___ INFORMATION GIVEN

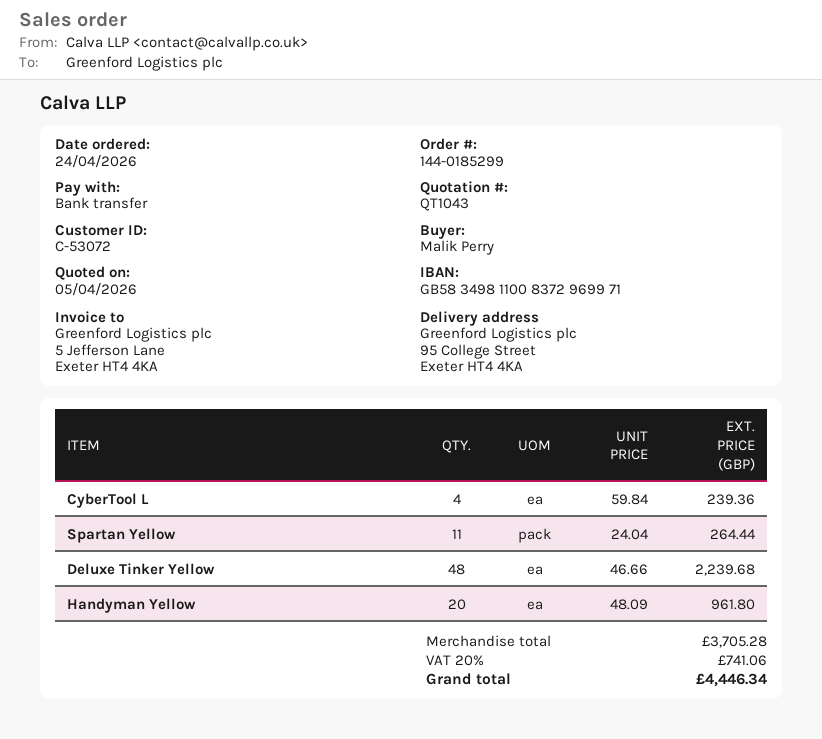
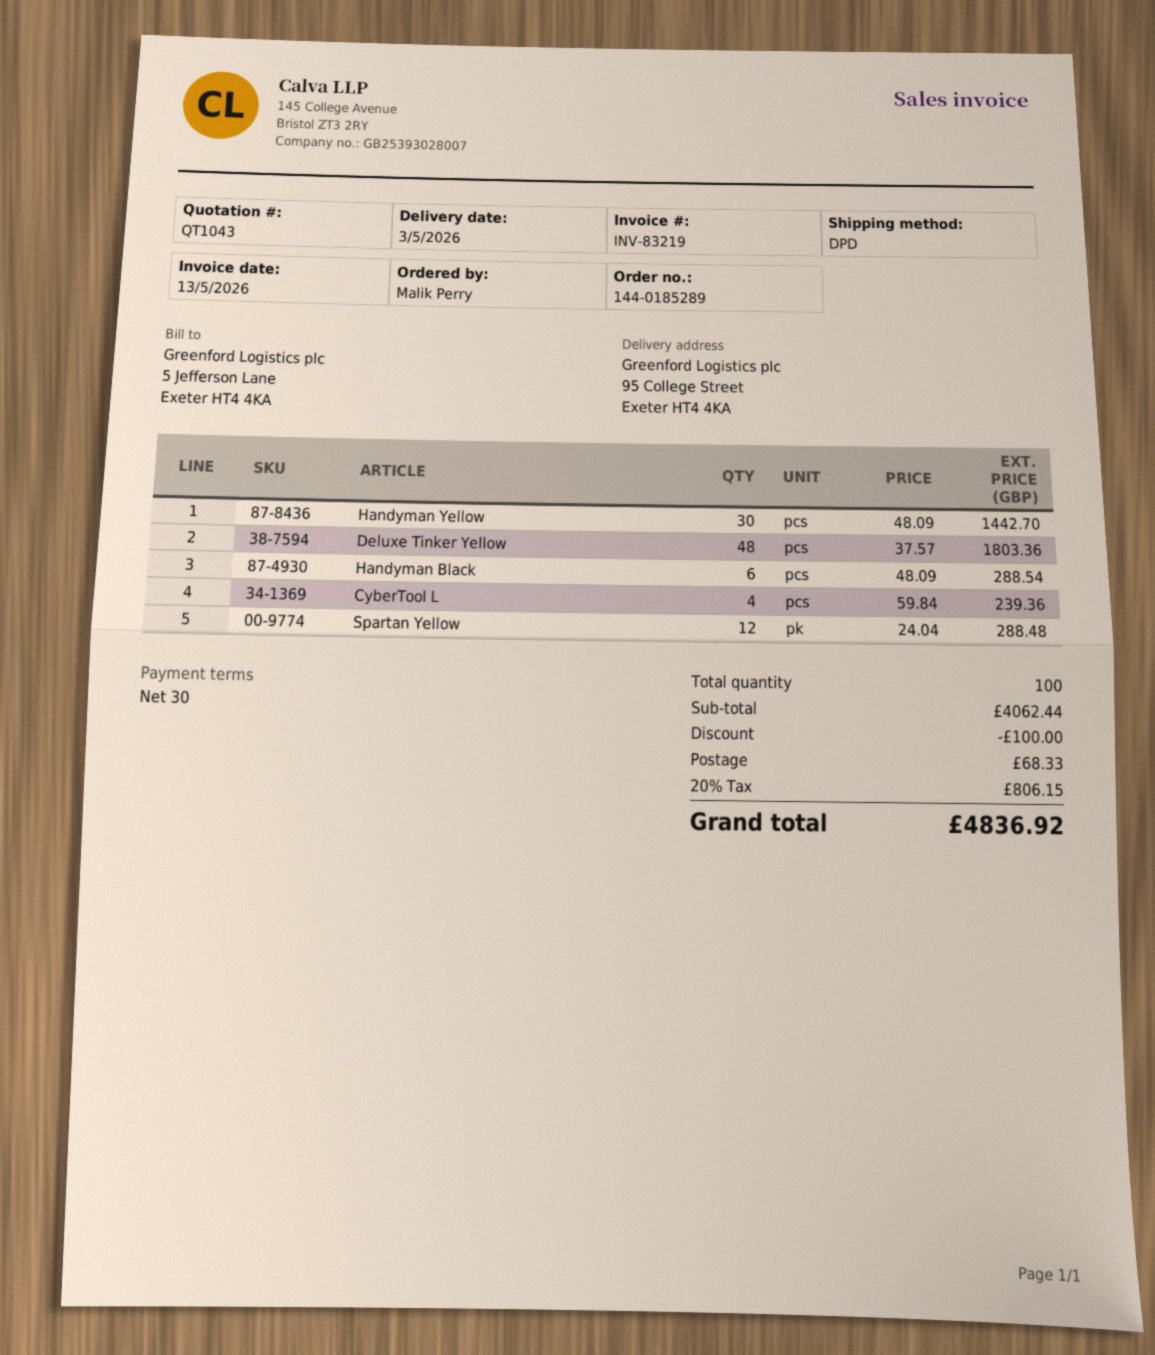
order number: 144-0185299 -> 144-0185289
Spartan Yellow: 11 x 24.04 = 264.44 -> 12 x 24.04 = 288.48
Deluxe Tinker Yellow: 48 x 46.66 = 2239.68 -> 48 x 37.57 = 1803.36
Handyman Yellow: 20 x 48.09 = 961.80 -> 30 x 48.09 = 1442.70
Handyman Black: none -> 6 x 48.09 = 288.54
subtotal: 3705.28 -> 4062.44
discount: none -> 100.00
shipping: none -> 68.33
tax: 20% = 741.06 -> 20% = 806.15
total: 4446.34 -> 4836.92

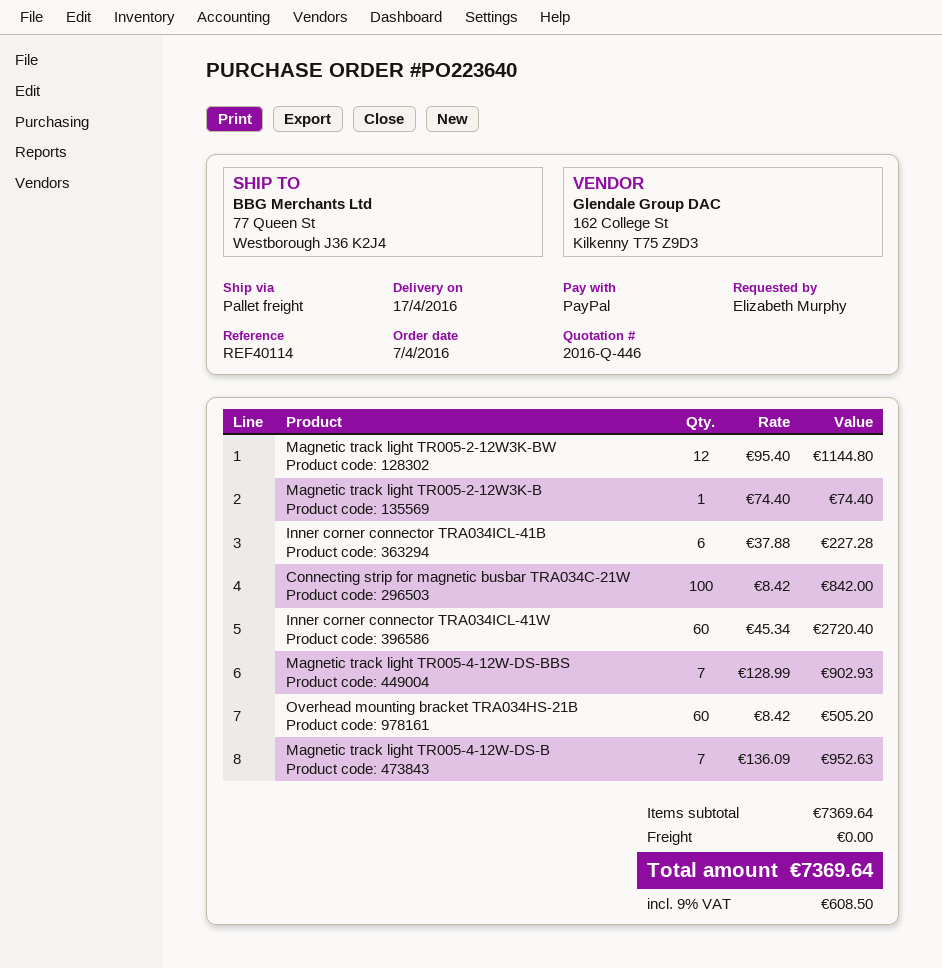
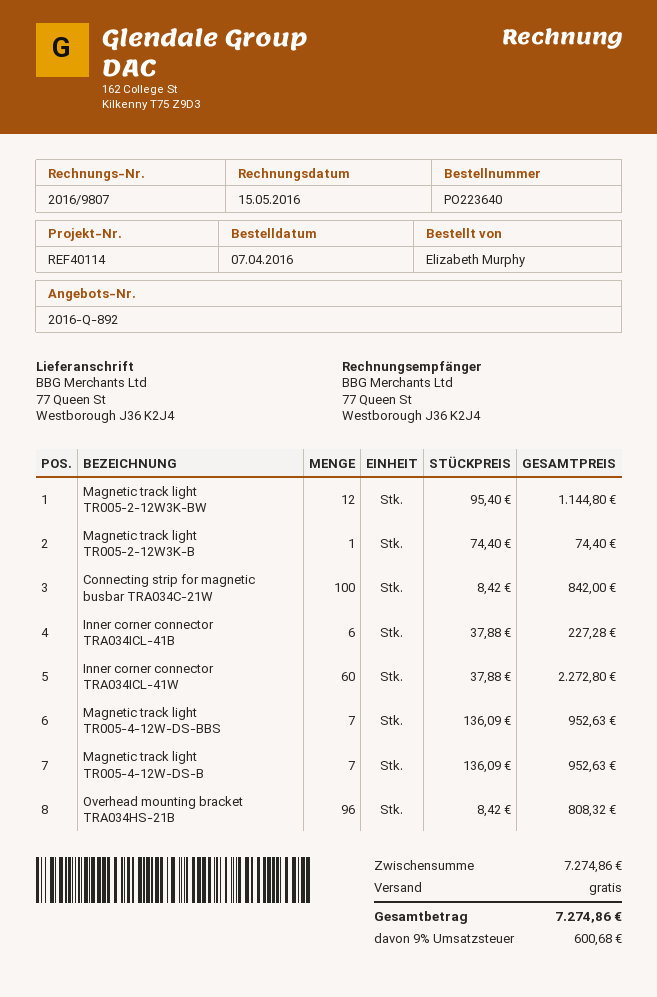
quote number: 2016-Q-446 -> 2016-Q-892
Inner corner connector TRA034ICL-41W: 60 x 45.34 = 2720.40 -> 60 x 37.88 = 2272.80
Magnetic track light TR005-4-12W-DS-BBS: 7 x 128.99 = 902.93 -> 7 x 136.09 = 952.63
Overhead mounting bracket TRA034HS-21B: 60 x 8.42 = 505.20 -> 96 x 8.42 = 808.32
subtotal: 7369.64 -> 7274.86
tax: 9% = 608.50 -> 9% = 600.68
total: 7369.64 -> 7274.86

______

[TASK BRIEF]
Write out the records once more, word for word, though without the pictures they contain.

[COMPLETED EXERCISE]
order number: 144-0185299 -> 144-0185289
Spartan Yellow: 11 x 24.04 = 264.44 -> 12 x 24.04 = 288.48
Deluxe Tinker Yellow: 48 x 46.66 = 2239.68 -> 48 x 37.57 = 1803.36
Handyman Yellow: 20 x 48.09 = 961.80 -> 30 x 48.09 = 1442.70
Handyman Black: none -> 6 x 48.09 = 288.54
subtotal: 3705.28 -> 4062.44
discount: none -> 100.00
shipping: none -> 68.33
tax: 20% = 741.06 -> 20% = 806.15
total: 4446.34 -> 4836.92

quote number: 2016-Q-446 -> 2016-Q-892
Inner corner connector TRA034ICL-41W: 60 x 45.34 = 2720.40 -> 60 x 37.88 = 2272.80
Magnetic track light TR005-4-12W-DS-BBS: 7 x 128.99 = 902.93 -> 7 x 136.09 = 952.63
Overhead mounting bracket TRA034HS-21B: 60 x 8.42 = 505.20 -> 96 x 8.42 = 808.32
subtotal: 7369.64 -> 7274.86
tax: 9% = 608.50 -> 9% = 600.68
total: 7369.64 -> 7274.86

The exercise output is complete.